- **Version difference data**

=-=-=-=-=

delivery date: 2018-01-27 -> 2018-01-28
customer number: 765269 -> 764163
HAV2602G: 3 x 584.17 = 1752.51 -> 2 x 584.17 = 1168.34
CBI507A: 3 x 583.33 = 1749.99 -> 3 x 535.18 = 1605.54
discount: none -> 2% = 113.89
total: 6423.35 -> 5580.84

=-=-=-=-=

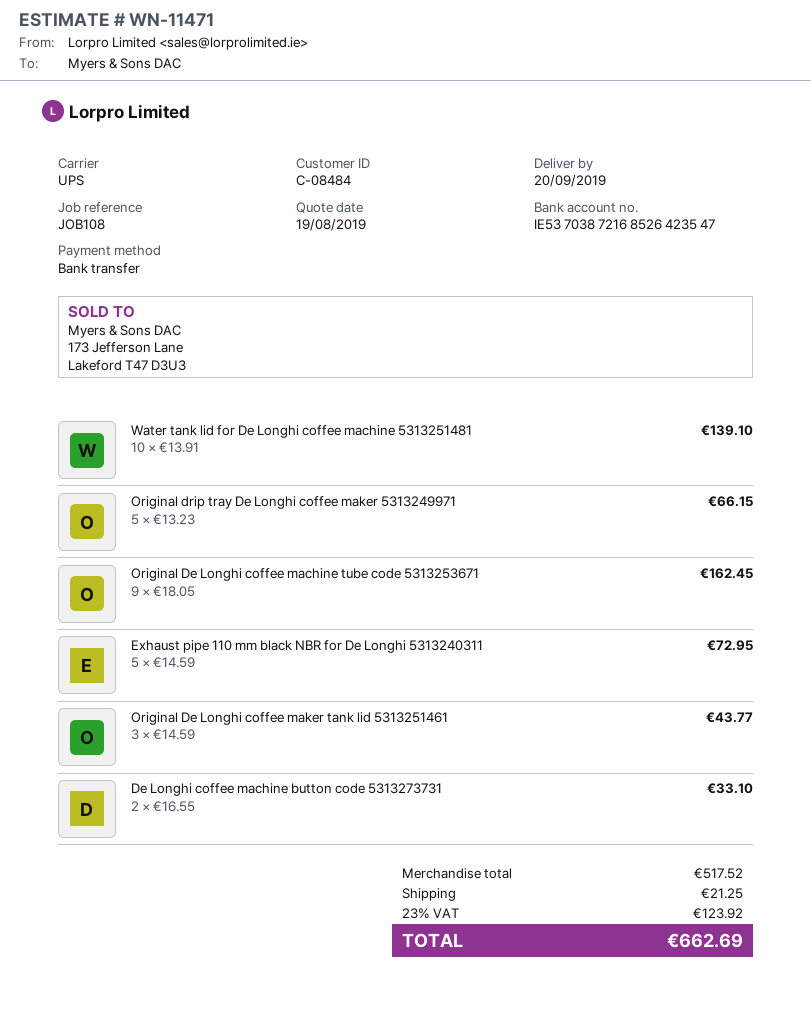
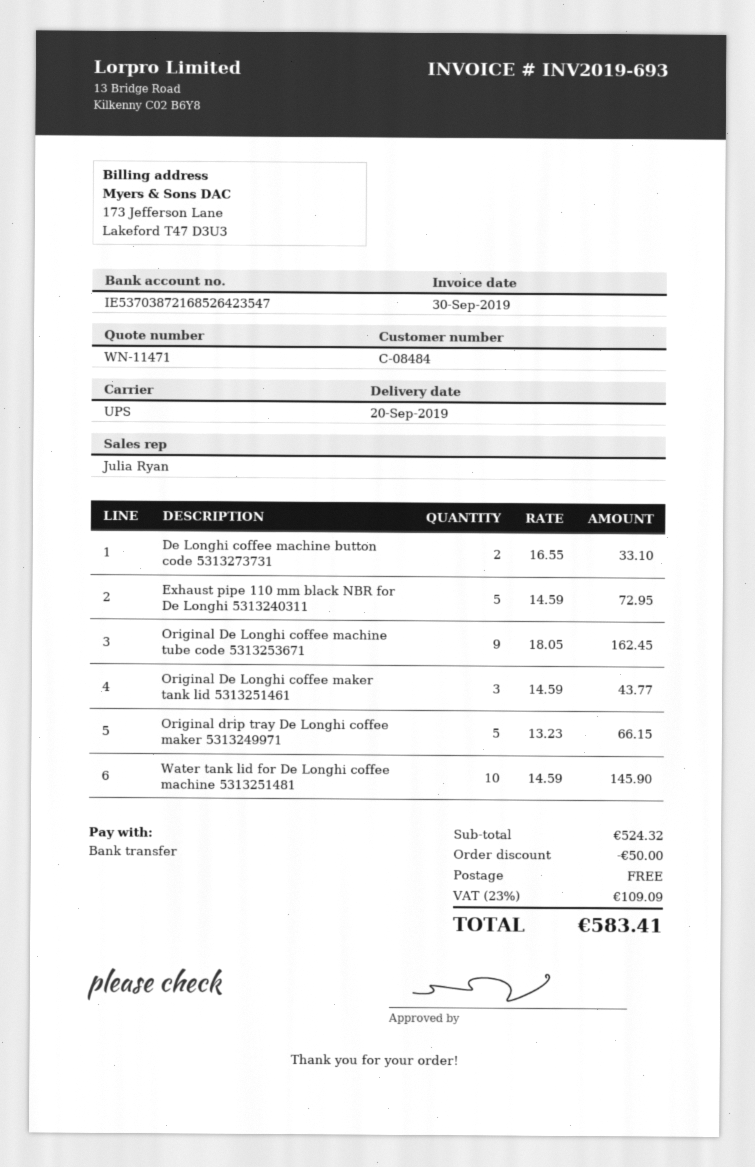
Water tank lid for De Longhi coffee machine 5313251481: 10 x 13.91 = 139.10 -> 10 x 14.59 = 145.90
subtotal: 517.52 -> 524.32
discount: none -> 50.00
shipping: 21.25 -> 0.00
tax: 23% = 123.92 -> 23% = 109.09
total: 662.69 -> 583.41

=-=-=-=-=

- **Exercise details**
Where a line of the entries contains the word "discount", copy that line.

- **Reply to the exercise**
discount: none -> 2% = 113.89
discount: none -> 50.00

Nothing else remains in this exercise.